Surgeon Billing Overhaul

I had been Director at Jefferson for 6 months or so when I was introduced to Dr. C., the chair of ENT department. Surgeon’s weren’t the primary end-user my team supported, maybe 5%, but that 5% mattered a lot so I had been looking for an opportunity to build a relationship and overhaul some workflows that were poorly followed.

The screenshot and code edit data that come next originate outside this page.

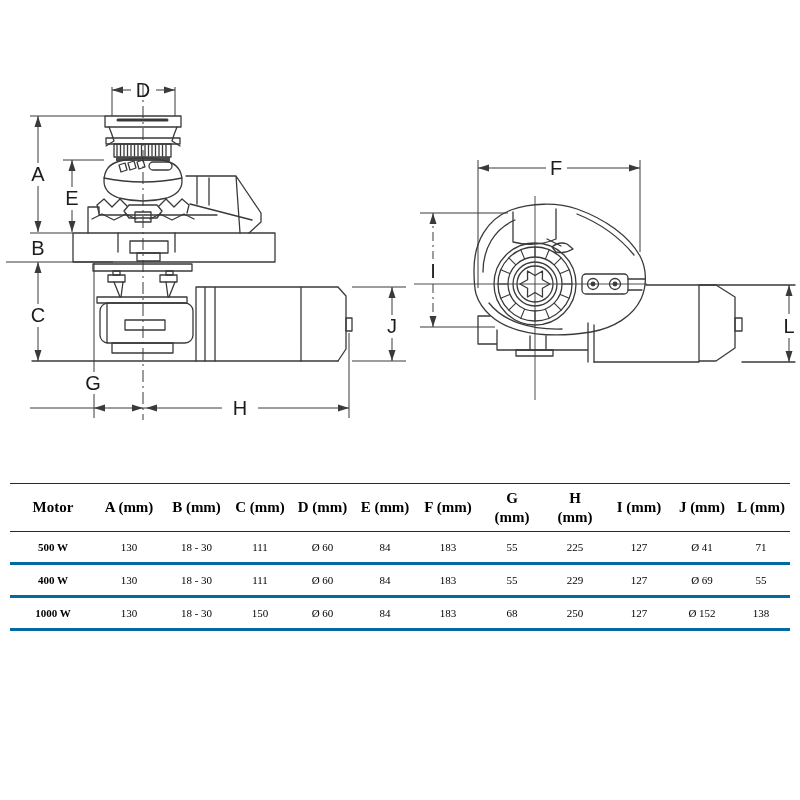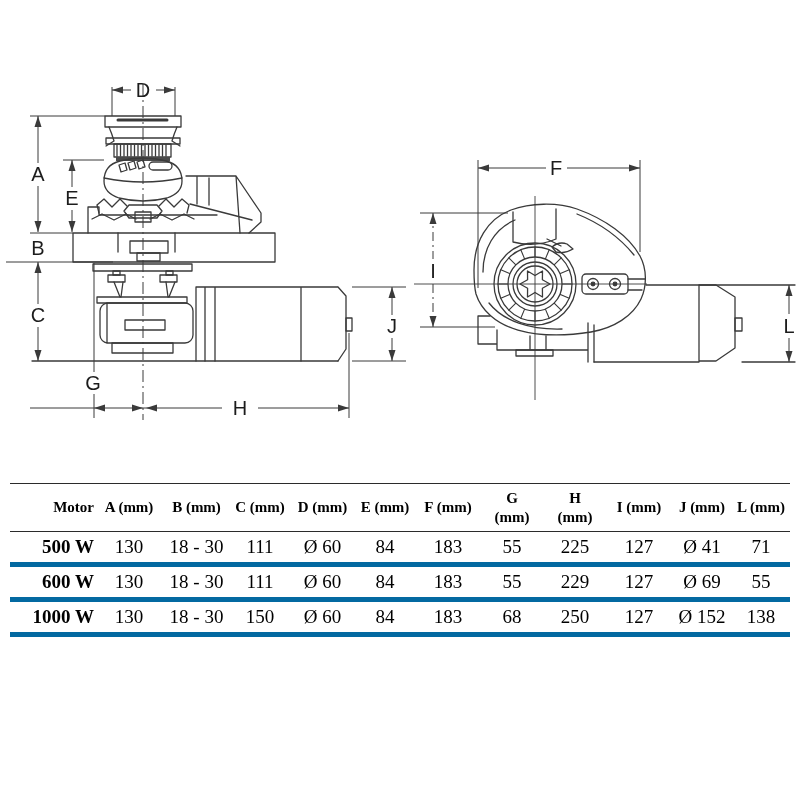--- a/index.html
+++ b/index.html
@@ -15,7 +15,7 @@
         text-align:center;white-space:pre-line;line-height:1.25;padding:0;}
   tbody td{font-size:19px;text-align:center;height:30px;vertical-align:middle;
         border-bottom:5px solid #0369a1;padding:0;}
-  th.left,td.left{text-align:right;padding-left:2px;}
+  th.left,td.left{text-align:center;padding-left:2px;}
   td.bold{font-weight:bold;}
 </style>
 </head>

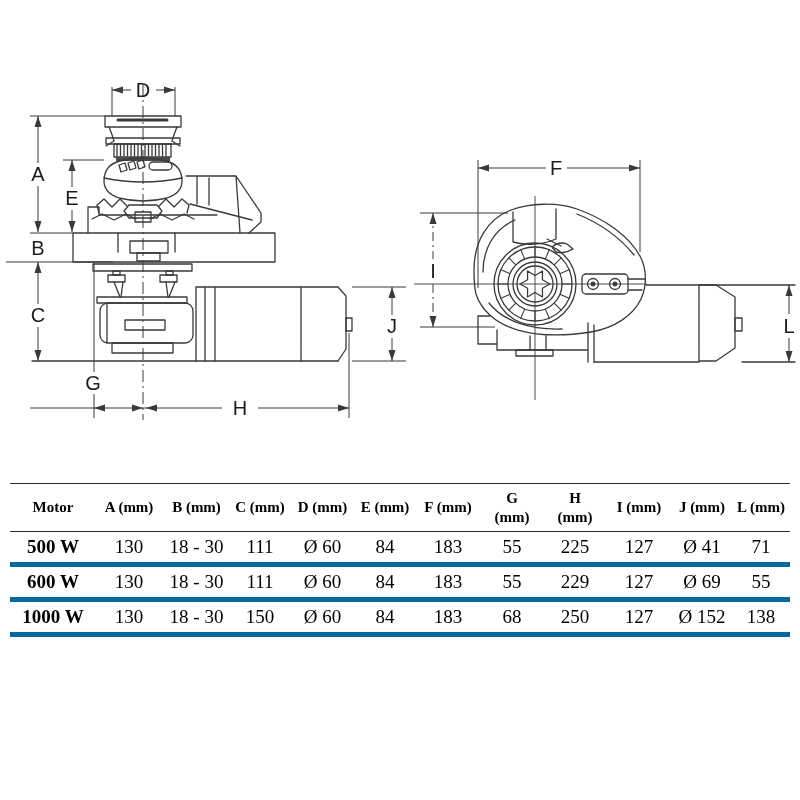--- a/index.html
+++ b/index.html
@@ -13,8 +13,8 @@
   thead th{border-top:1px solid #2b2b2b;border-bottom:1px solid #2b2b2b;
         font-size:15px;font-weight:bold;height:47px;vertical-align:middle;
         text-align:center;white-space:pre-line;line-height:1.25;padding:0;}
-  tbody td{font-size:19px;text-align:center;height:30px;vertical-align:middle;
-        border-bottom:5px solid #0369a1;padding:0;}
+  tbody td{font-size:11px;text-align:center;height:30px;vertical-align:middle;
+        border-bottom:3px solid #0369a1;padding:0;}
   th.left,td.left{text-align:center;padding-left:2px;}
   td.bold{font-weight:bold;}
 </style>

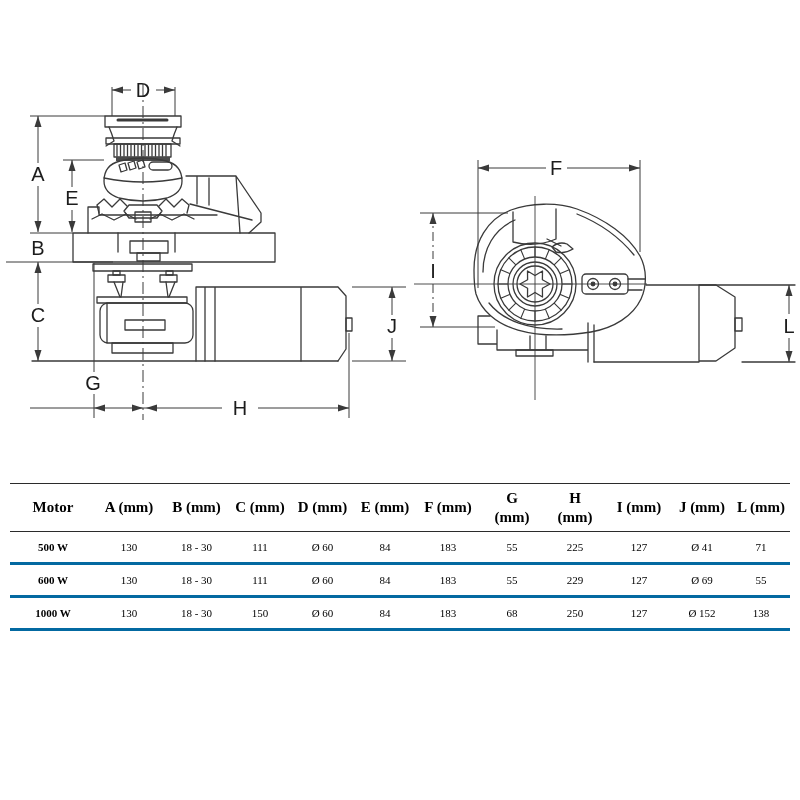--- a/index.html
+++ b/index.html
@@ -243,7 +243,7 @@
           <td>71</td>
         </tr>
         <tr>
-          <td class="left bold">600 W</td>
+          <td class="left bold">400 W</td>
           <td>130</td>
           <td>18 - 30</td>
           <td>111</td>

Dr. C was one of those disgruntled users that I love, because he’s a tinkerer so he knew exactly what he wanted and just hadn’t had a channel to convey it through. I was asked to use my experience as a technical Epic consultant, and my acumen as a leader, to “bring him into the fold” and see if we could deliver a satisfying solution.

I sat in Dr. C’s office for a few hours and listened carefully. What he wanted didn’t entirely align with “enterprise” strategy, but I thought we could find a way to make it work. I went back to my office and drew up some drafts of workflow exceptions that I was willing to have my team support, and that might satisfy Dr. C. Over several weekly visits, I’d show him my progress and he’d offer feedback. I’ll never forget the breakthrough moment I demonstrated the first draft that really delivered on his vision, and his trademark smirk broke into an authentic smile. Dr. Cpiloted the new billing workflow for a few weeks, then we distributed to the rest of his department.

I followed up with some reporting tools and was delighted to discover that not only did we reduce charge lag, but made the hospital and extra $2 million annually due to reduced denials due to insurance authorization issues. We’re currently in the process of rolling out the enhanced workflow to a larger group of ideal candidates. I’m also thrilled that Dr. C has become a consistent ally in hospital politics, and he routinely refers other disgruntled providers to me as “the most knowledgeable Epic person he’s ever met”, which is enormously gratifying.